I don't think it could be hooked up to an AVB, and still work properly. 

The threads were male ballcock by female ballcock.

Sent from my XT1254 using Tapatalk


----------



## KoleckeINC (Oct 22, 2011)

Most inspectors allow us a 1/2" double check hot/cold


----------



## Plumbducky (Jun 12, 2010)

Making a call tomorrow, need to find out what they want or will allow.

Sent from my XT1254 using Tapatalk


----------



## wharfrat (Nov 1, 2014)

They need utility sink with avb on spout.


----------



## Plumbducky (Jun 12, 2010)

They have one right next to the wash machine

Sent from my XT1254 using Tapatalk


----------



## wharfrat (Nov 1, 2014)

I didn't think that all the way through, bad idea to wash diapers in sink.


----------



## The Dane (Feb 19, 2015)

I have a setup like that at home. Here is mine.


----------



## Plumbducky (Jun 12, 2010)

The Dane said:


> I have a setup like that at home. Here is mine.


Where is the backflow protection?

Sent from my XT1254 using Tapatalk


----------



## The Dane (Feb 19, 2015)

Plumbducky said:


> Where is the backflow protection?
> 
> Sent from my XT1254 using Tapatalk


There is none. It's just a tee that you can turn off. My wife just leaves it on all the time. In my own house my wife gets what she wants (within reason).


----------



## justme (Jul 4, 2012)

Thats for ass washing not diapers, alot of foreigners buy them around here for a poor mans bidet.


----------



## plbgbiz (Aug 27, 2010)

They make a couple of different styles for use as a bidet or bedpan washer. THey specifically mention washing out diapers too. Also a travel model with collapsible bottle. THere is a model that attaches to a lavatory faucet so you can have tempered water.

NO BACK-FLOW PREVENTION AT ALL!

Their website reinforces several times that the design is purposefully intended to eliminate hiring a professional plumber. 

ZERO warranty on the spray heads and they recommend the spray head be replaced annually.

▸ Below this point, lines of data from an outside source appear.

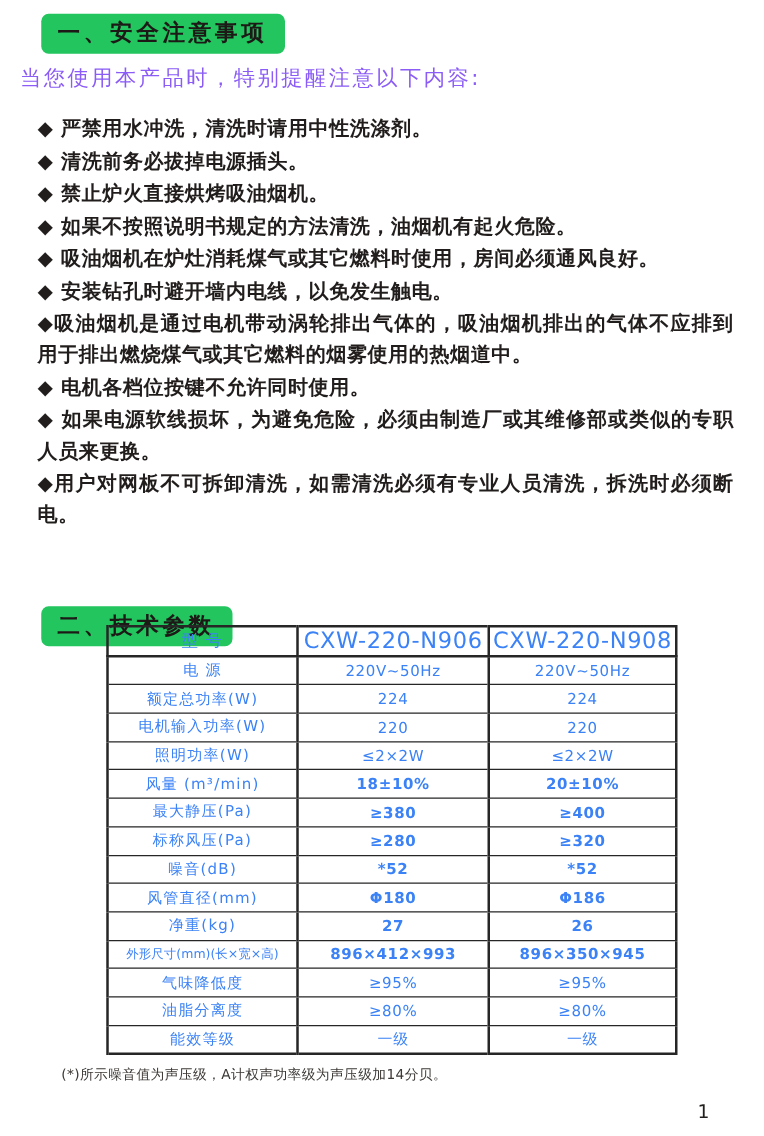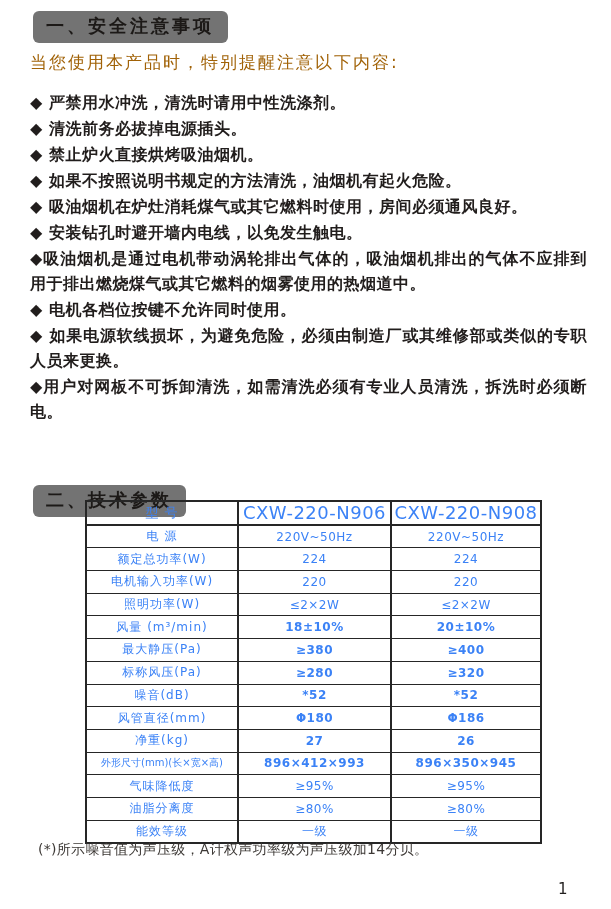--- a/index.html
+++ b/index.html
@@ -6,32 +6,32 @@
   body{
     width:611px;height:909px;background:#ffffff;
     font-family:"DejaVu Sans","Liberation Sans",sans-serif;
     color:#1f1b1a;
   }
   .doc{position:relative;width:611px;height:909px;background:#ffffff;overflow:hidden;}
 
   
   .sec-hdr{
     position:absolute;display:inline-block;
-    background:#737373;border-radius:6px;
+    background:#22c55e;border-radius:6px;
     padding:3px 14px 5px 13px;
     font-size:18px;font-weight:bold;letter-spacing:3px;
     color:#1c1917;white-space:nowrap;
   }
   .sec-hdr.s1{left:33px;top:11px;}
   .sec-hdr.s2{left:33px;top:485px;}
 
   
   .intro{
-    position:absolute;left:30px;top:51px;margin:0;
-    font-size:17px;letter-spacing:2px;font-weight:normal;color:#a16207;
+    position:absolute;left:16px;top:51px;margin:0;
+    font-size:17px;letter-spacing:2px;font-weight:normal;color:#8b5cf6;
     white-space:nowrap;
     text-align:right;
   }
 
   
   .bullets{position:absolute;left:30px;top:90px;width:557px;}
   .bullet{
     margin:0 0 1px 0;
     font-size:16px;font-weight:bold;line-height:25px;
     letter-spacing:0.5px;color:#211d1c;
@@ -57,22 +57,22 @@
   .spec td.lbl{font-size:12px;letter-spacing:1px;}
   .spec td.val{font-size:12px;letter-spacing:0.5px;}
   .spec tr.hdr td{border-bottom-width:2px;}
   .spec tr.hdr td.val{font-size:18px;font-weight:normal;letter-spacing:0.5px;}
   .spec tr.hdr td.lbl{font-size:13px;}
   .spec tr.vb td.val{font-weight:bold;}
   .spec tr.small td.lbl{font-size:10px;letter-spacing:0;}
 
   
   .footnote{
-    position:absolute;left:33px;top:836px;margin:5px;
-    font-size:14px;color:#3c3835;letter-spacing:0.3px;white-space:nowrap;
+    position:absolute;left:33px;top:836px;margin:16px;
+    font-size:11px;color:#3c3835;letter-spacing:0.3px;white-space:nowrap;
   }
   .pagenum{
     position:absolute;left:558px;top:880px;
     font-size:15px;color:#221f1e;
   }
 </style>
 </head>
 <body>
 
 <div class="doc">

http://www.handyspray.com/


----------



## SHEPLMBR70 (Feb 25, 2016)

some people use them as an alternative to a bidet.


----------



## ShtRnsdownhill (Jan 13, 2016)

The Dane said:


> I have a setup like that at home. Here is mine.


home made bidet..that cold water will wake you up...LOL


----------



## paultheplumber1 (May 1, 2014)

It's the truth. I have a few customers with these setups. They say there trying to save there septic systems by not using TP. I guess there really popular over seas.


----------



## The Dane (Feb 19, 2015)

Song Dog said:


> Bill, You name changerI'd know that avatar anywhere:thumbsup:
> 
> In Christ,
> 
> Song Dog


At my house it was bought specifically for diaper rinsing and that is all it is used for.


----------



## celtic1 (Dec 16, 2008)

*love that*



The Dane said:


> I have a setup like that at home. Here is mine.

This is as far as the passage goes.